▸ Your instructions
Set out exactly every line of the entries below, starting at the line that holds "2019-11-06: none -> 0.3" and stopping after the line that holds "2019-11-11: none -> 0.28".

▸ Information given
============
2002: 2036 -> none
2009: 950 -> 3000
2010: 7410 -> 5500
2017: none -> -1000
============
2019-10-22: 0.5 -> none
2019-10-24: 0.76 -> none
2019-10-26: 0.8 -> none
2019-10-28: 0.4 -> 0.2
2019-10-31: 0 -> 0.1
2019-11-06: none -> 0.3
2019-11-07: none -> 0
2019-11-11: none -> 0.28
============
▸ Written solution
2019-11-06: none -> 0.3
2019-11-07: none -> 0
2019-11-11: none -> 0.28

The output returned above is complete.